The convergence behavior of Algorithms 1 and 2 with different initial points is given in Figs. 1, 2, 3 and 4.

We consider the following control parameters \(\alpha _{n}\) and \(\lambda _{n}\):

  • In Algorithm 1: The parameters \(\alpha _n = \frac{1}{(n+1)^p}\) and \(\lambda _n = 0.9-\frac{1}{(n+1)^q}\) with \(p+q=1\).

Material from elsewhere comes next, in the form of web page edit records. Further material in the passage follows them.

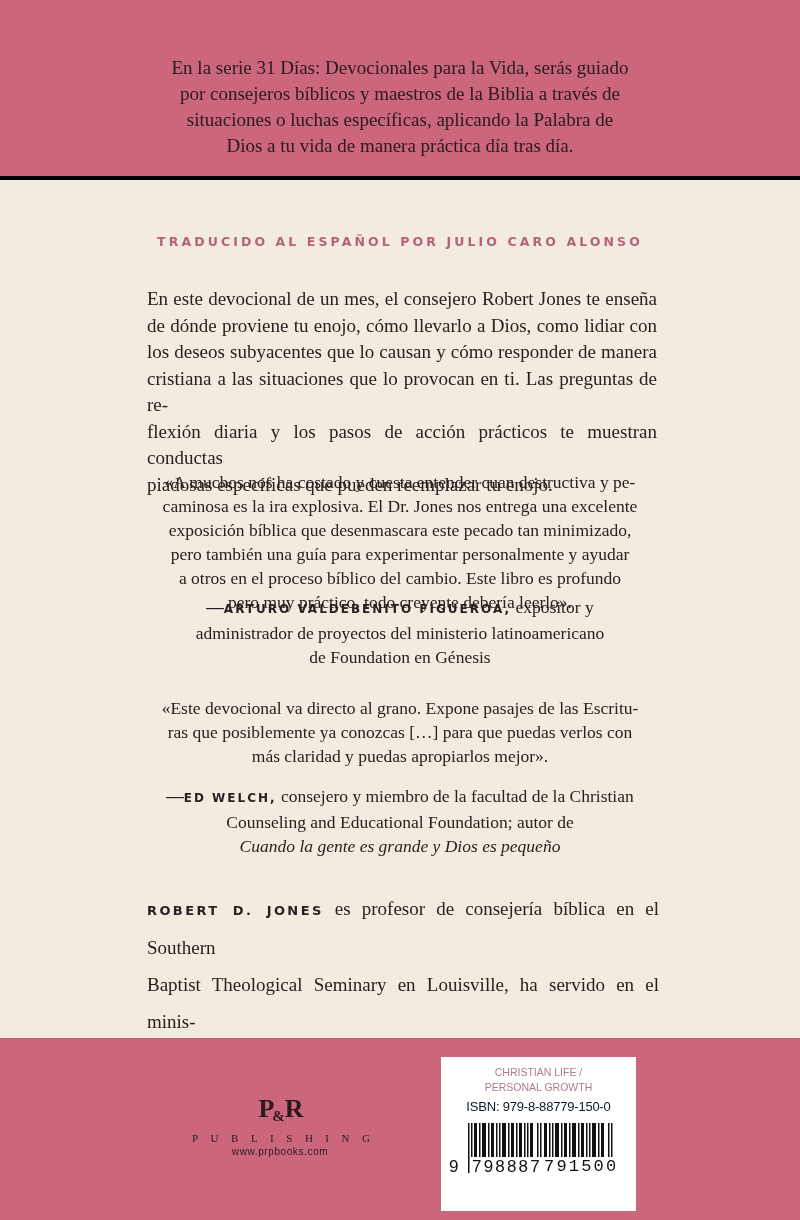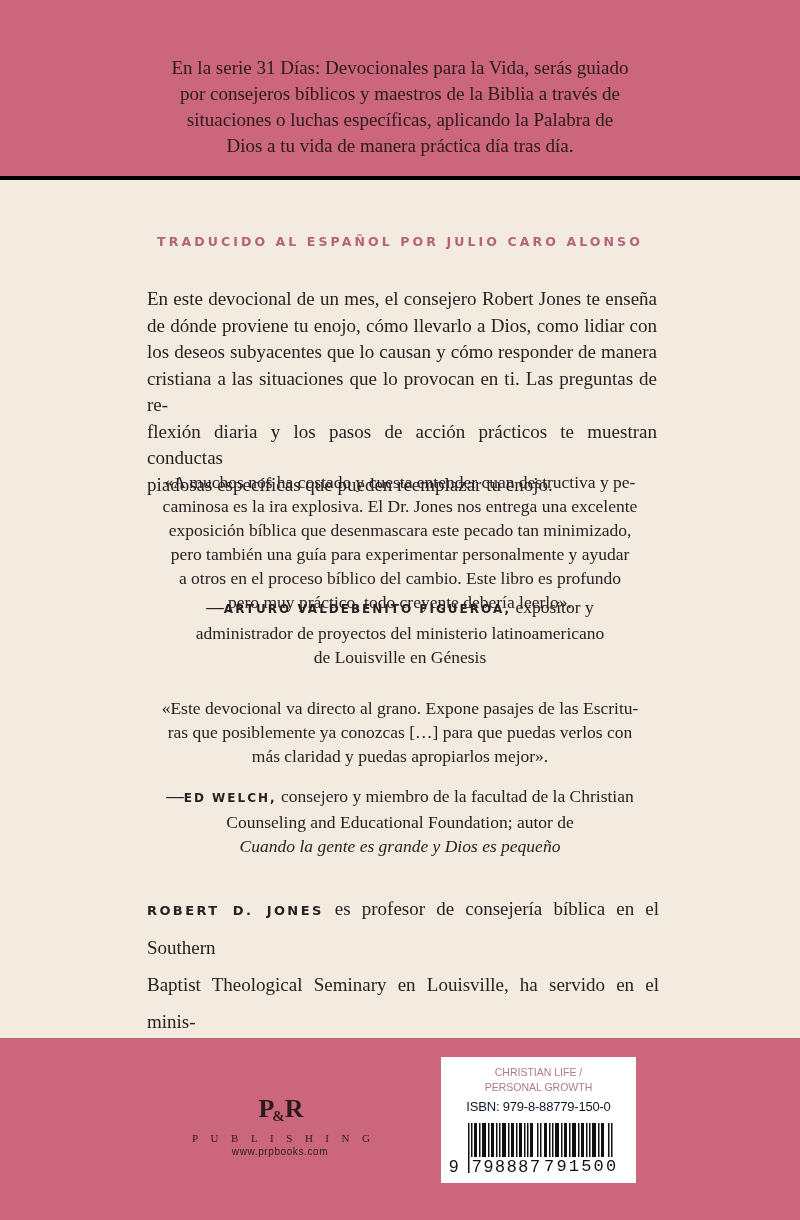--- a/index.html
+++ b/index.html
@@ -131,7 +131,7 @@
 <div class="quote attr1">
   <span><b>—</b><b class="smallcaps">ARTURO VALDEBENITO FIGUEROA,</b><i style="font-style:normal"> expositor y</i></span>
   <span>administrador de proyectos del ministerio latinoamericano</span>
-  <span>de Louisville en Génesis</span>
+  <span>de Foundation en Génesis</span>
 </div>
 
 <div class="quote quote2">

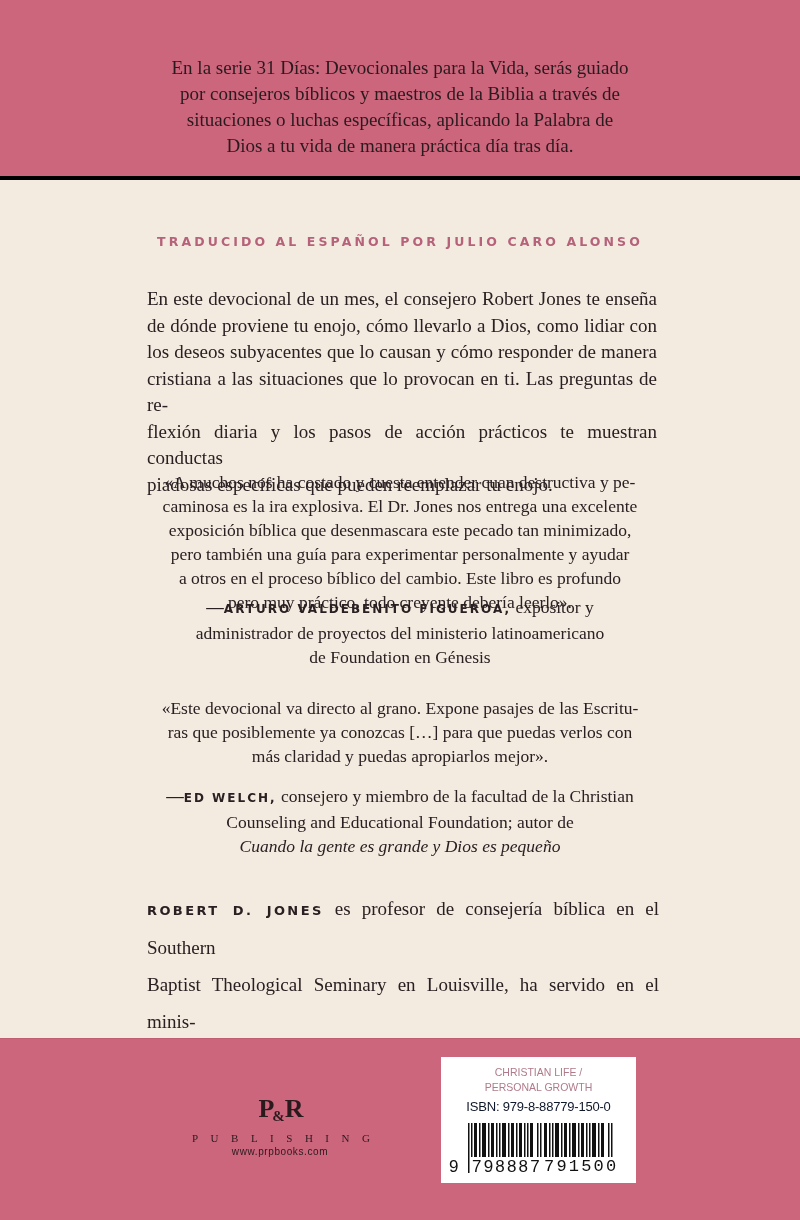--- a/index.html
+++ b/index.html
@@ -76,7 +76,7 @@
     font-size: 10px; letter-spacing: 0.6px; display: block; margin-top: 2px;
   }
   .barcode-box {
-    position: absolute; left: 441px; top: 1057px; width: 195px; height: 126px;
+    position: absolute; left: 441px; top: 1057px; width: 195px; height: 154px;
     background: #FFFFFF;
     text-align: center;
     font-family: "Liberation Sans", "DejaVu Sans", sans-serif;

  • In Algorithm 2: The parameters \(\alpha _n = \frac{1}{(n+1)^p}\) for \(p<1\), \(\lambda _0 = 0.2\), \(q_n = \frac{1}{(n+1)^2}\) and \(\nu =0.9\).

We choose the random initial points by the command in the MatLab rand(n,1) for \(n =100\) and 1000. In the following figures we show the behavior of Algorithm 1 and 2 with the error function \(d(x_{n+1}, x_n)\). We run our programming codes in MATLAB r2013a on the processor Intel Core i5-6200U CPU @ 2.30 GHz \(\times \) 4 with stopping criteria \(d(x_{n+1}, x_n) < 10^{-4}\).